The proposal form was an integral part of the policy of the insurance and a false declaration on the form was equivalent to a false declaration on the policy. The insurance company put forward the argument that the policies taken out by Ciantar should be cancelled on grounds of non-disclosure of a material fact or by a false representation of a fact on a substantial matter.

Faced with this situation, Middlesea Insurance proceeded to take legal action in terms of sub-article (3) of article 10 of chapter 104. It deposited the premium paid by Ciantar on the last renewal in court as Ciantar refused to accept the refund of payment and requested the court:

• To declare that Ciantar had purchased the policies by non-disclosing a substantial fact or by making a false representation;

• To declare that it had a right to annul the policy in terms of article 10(3) of Chapter 104; and

• To declare that it was not obliged to pay any sum under the policies to Ciantar.

In reply, Ciantar contested the legal action against him. He pleaded that except for the Hyundai, the other two cars were owned by a company which had distinct, separate personality from him. He said that the policy of the Peugeot had already expired on September 1, 2010, and that therefore the insurance’s claims could not be accepted. In addition, as regards the Peugeot, its action was time-barred. Ciantar denied making a false declaration.

During the proceedings, the Fund for Protection and Compensation and the Motor’s Insurers Bureau, intervened and were joined into the suit as defendants. They stated, in their defence, that the insurance was obliged to pay damages to third parties even if the policy for a car was null owing to the non- disclosure of a material fact.
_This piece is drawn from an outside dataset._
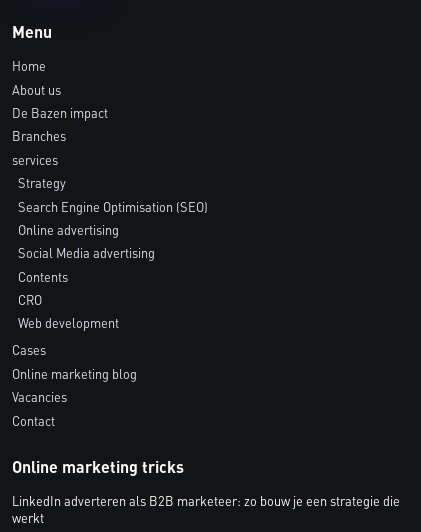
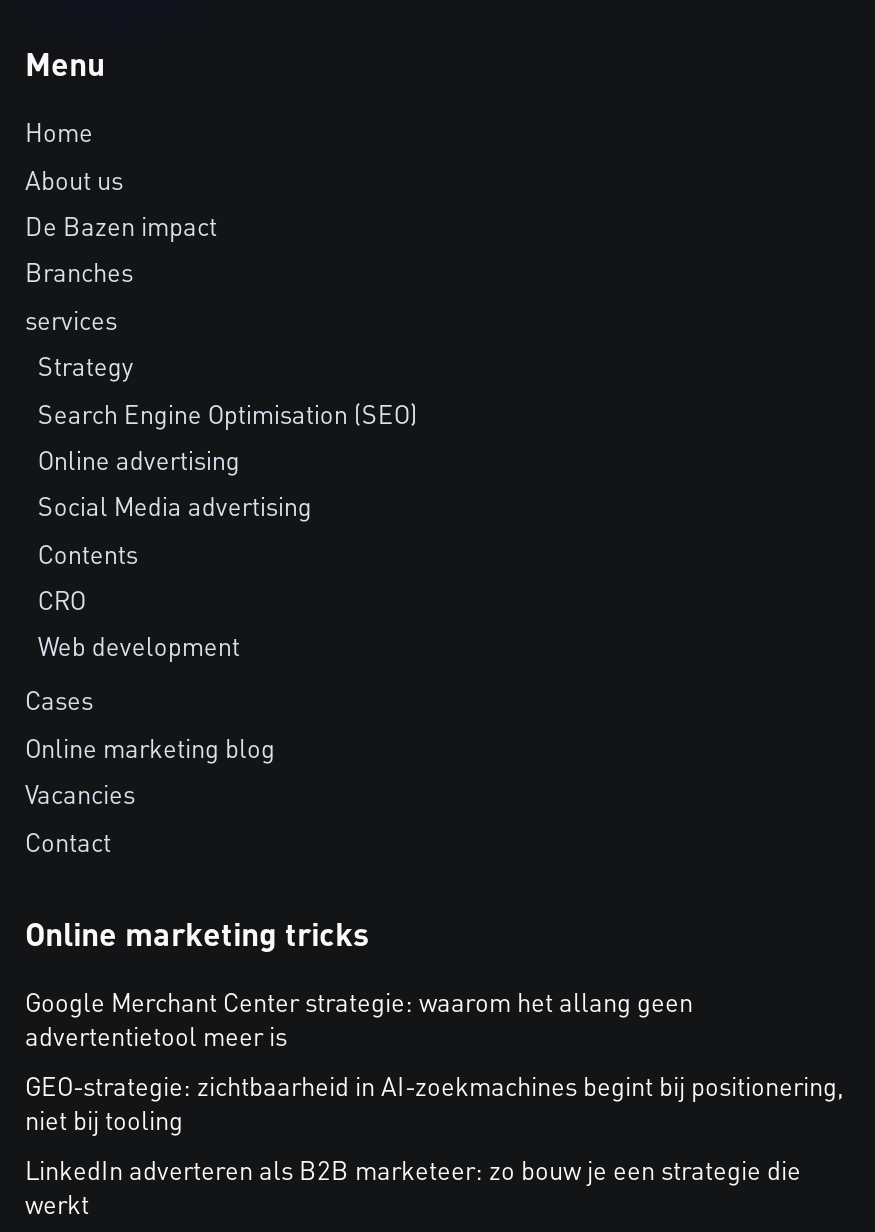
none -> [25,985,843,1135] Google Merchant Center strategie: waarom het allang geen | advertentietool meer is | GEO-strategie: zichtbaarheid in AI-zoekmachines begint bij positionering, | niet bij tooling

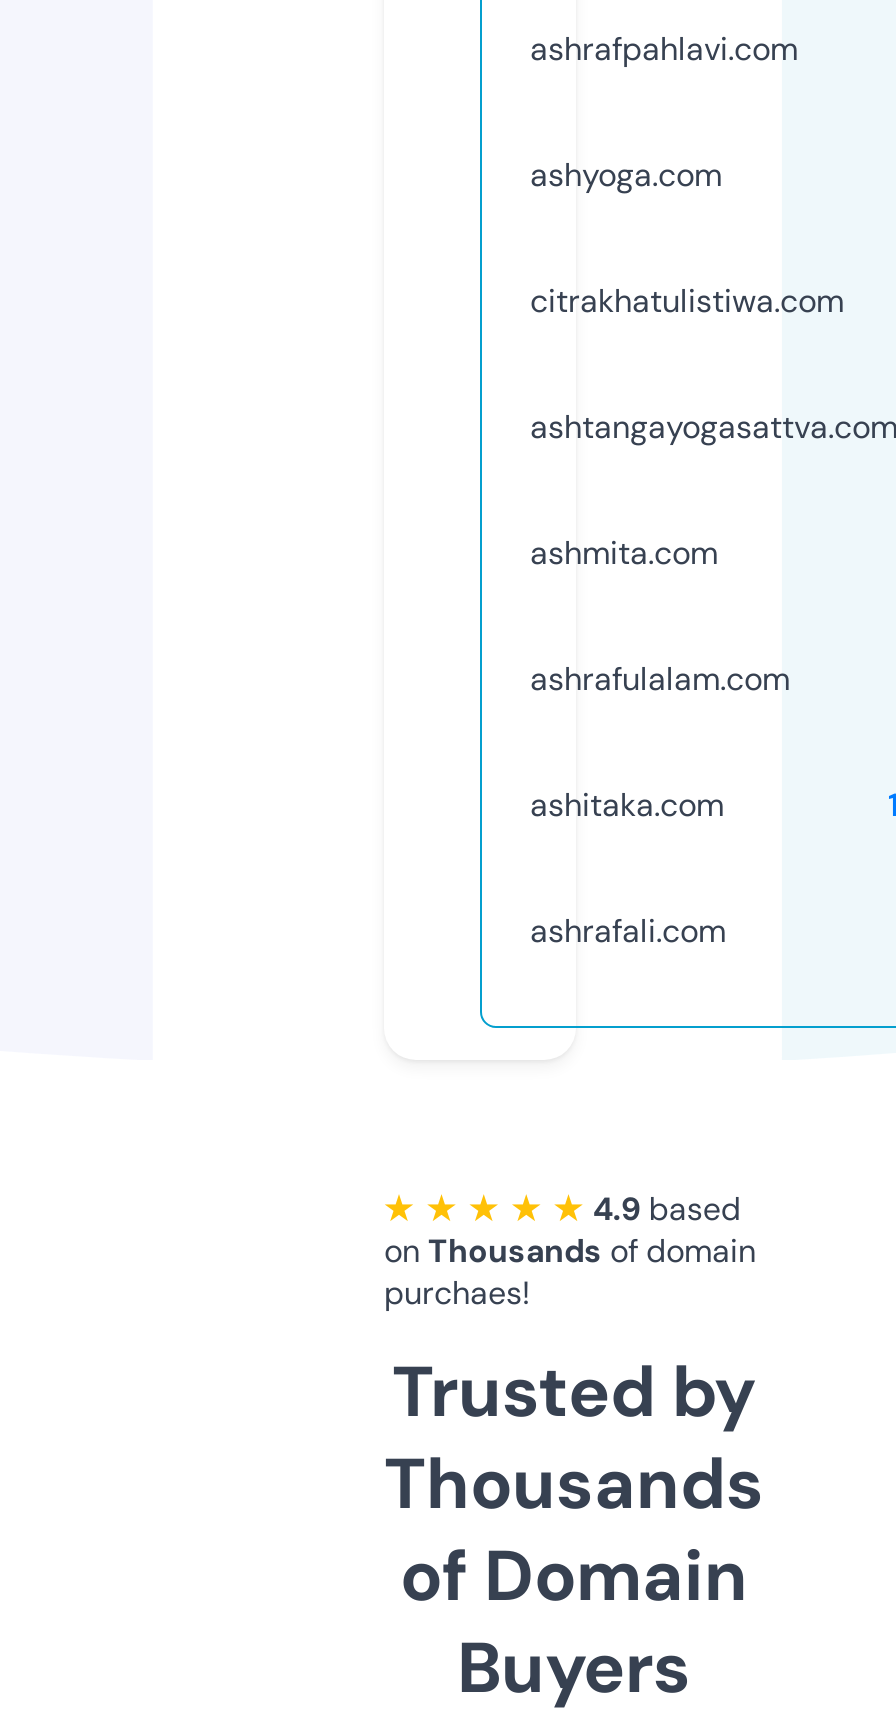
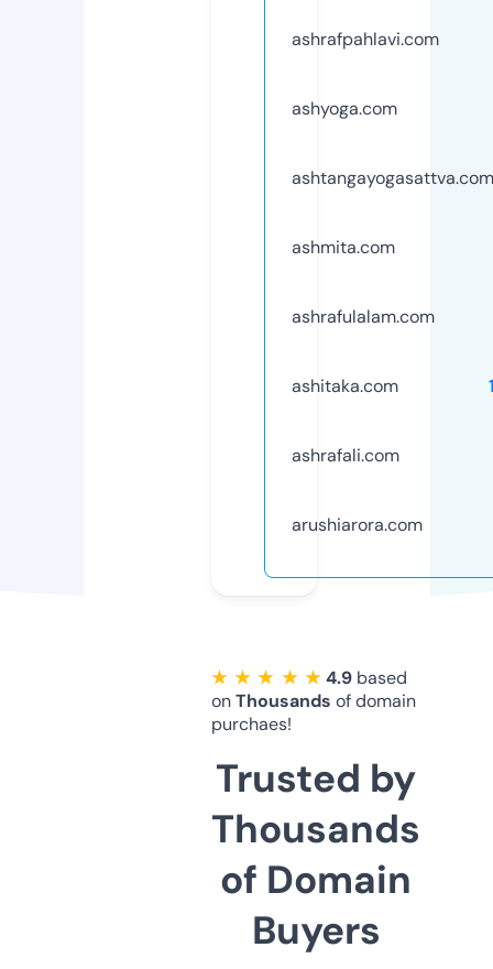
[530,280,844,322] citrakhatulistiwa.com -> none
moved [530,406,896,952] -> [292,166,493,467]: ashtangayogasattva.com | ashmita.com | ashrafulalam.com | ashitaka.com | ashrafali.com
none -> [292,513,423,536] arushiarora.com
They maintained that the proceedings were not integral, as the injured third party in the traffic incident was not a party to these proceedings and in this respect the court should dismiss the insurance company’s requests.

The court noted that there was non-disclosure of a material fact and a false representation by Ciantar. Thomas Smith Insurance had previously insured Ciantar but they cancelled his policy in July 2009. This case was filed on the basis of article 10 (3) of chapter 104:

“(3) No sum shall be payable by an authorised insurer under the foregoing provisions of this article, if, in an action commenced before, or within three months after, the commencement of the proceedings in which the judgment was given, he has obtained a declaration that, apart from any provision contained in the policy, he is entitled to avoid it on the ground that it was obtained by the non-disclosure of a material fact or by a representation of fact which was false in some material particular, or, if he has avoided the policy on that ground, that he was entitled to do so apart from any provision contained in it:

“Provided that an authorised insurer, who has obtained such a declaration as aforesaid in an action, shall not thereby become entitled to the benefit of this sub-article as respects any judgment obtained in proceedings commenced before the commencement of that action, unless before or within seven days after the commencement of that action he has given notice thereof by means of a judicial act to the person who is the plaintiff in the said proceedings specifying the non-disclosure or false representation on which he proposes to rely, and any person to whom notice of such an action is so given shall be entitled, if he thinks fit, to be made a party thereto.”

It was a cardinal principle that contracts of insurance were regulated by the utmost good faith re: A. Cassar Galea noe v Paul Cuschieri CA dated July 31, 1996.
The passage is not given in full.